§ **EXERCISE GOAL**: Print the listing below again, exactly. Skip the pictures.

────────

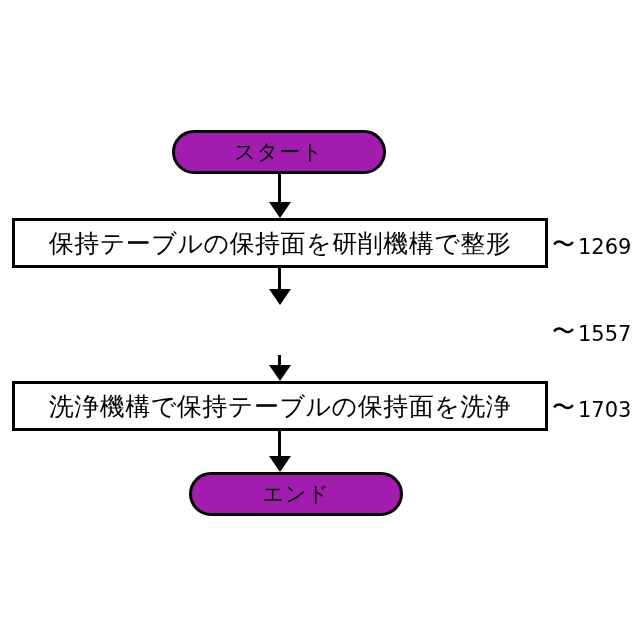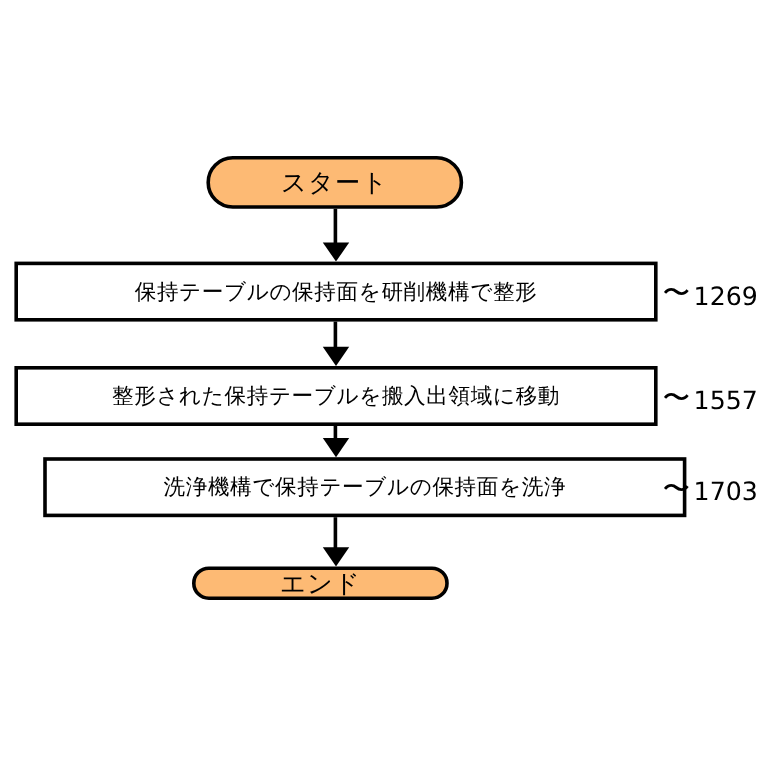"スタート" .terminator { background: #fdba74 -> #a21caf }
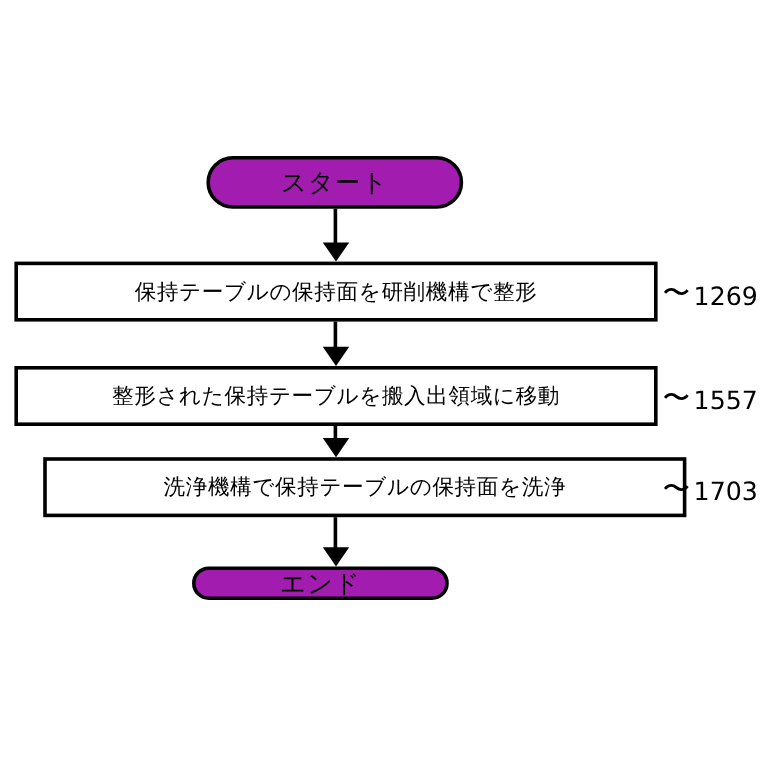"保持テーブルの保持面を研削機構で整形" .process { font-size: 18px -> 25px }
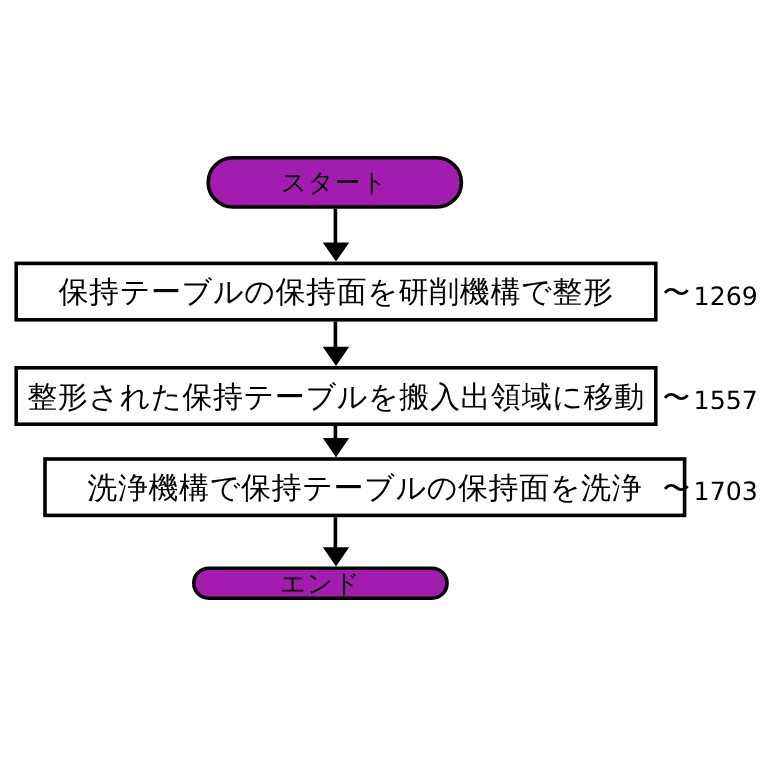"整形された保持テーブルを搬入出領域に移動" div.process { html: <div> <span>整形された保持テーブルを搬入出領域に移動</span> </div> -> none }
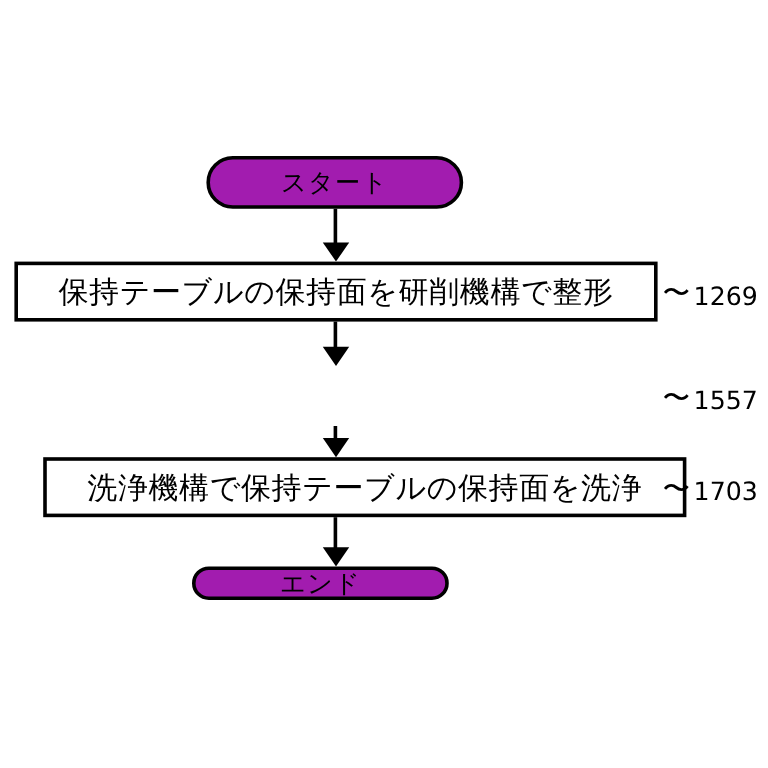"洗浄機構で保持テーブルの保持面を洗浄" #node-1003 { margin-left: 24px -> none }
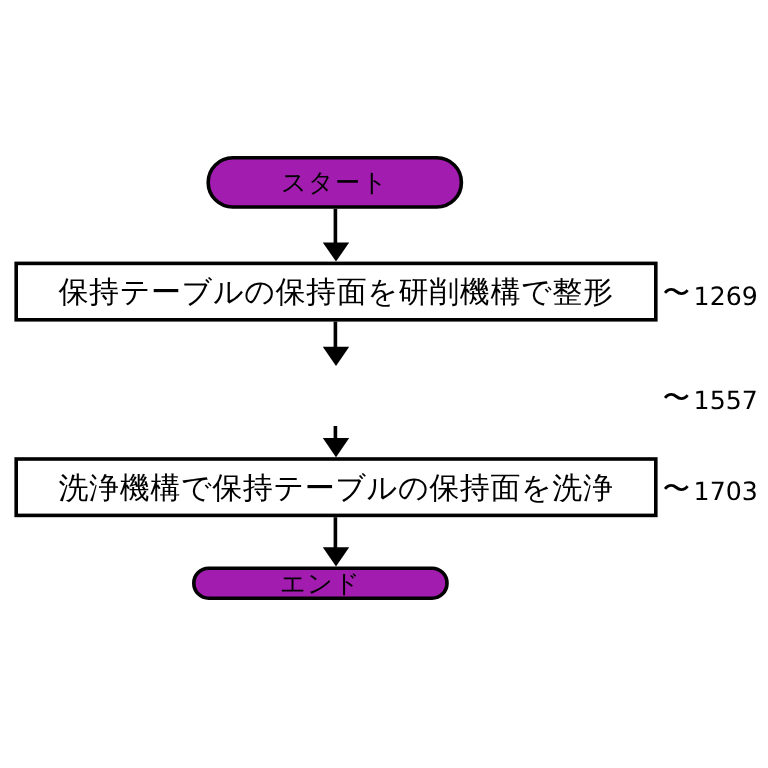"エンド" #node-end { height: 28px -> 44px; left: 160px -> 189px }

────────

§ **REPLY**:
"スタート" .terminator { background: #fdba74 -> #a21caf }
"保持テーブルの保持面を研削機構で整形" .process { font-size: 18px -> 25px }
"整形された保持テーブルを搬入出領域に移動" div.process { html: <div> <span>整形された保持テーブルを搬入出領域に移動</span> </div> -> none }
"洗浄機構で保持テーブルの保持面を洗浄" #node-1003 { margin-left: 24px -> none }
"エンド" #node-end { height: 28px -> 44px; left: 160px -> 189px }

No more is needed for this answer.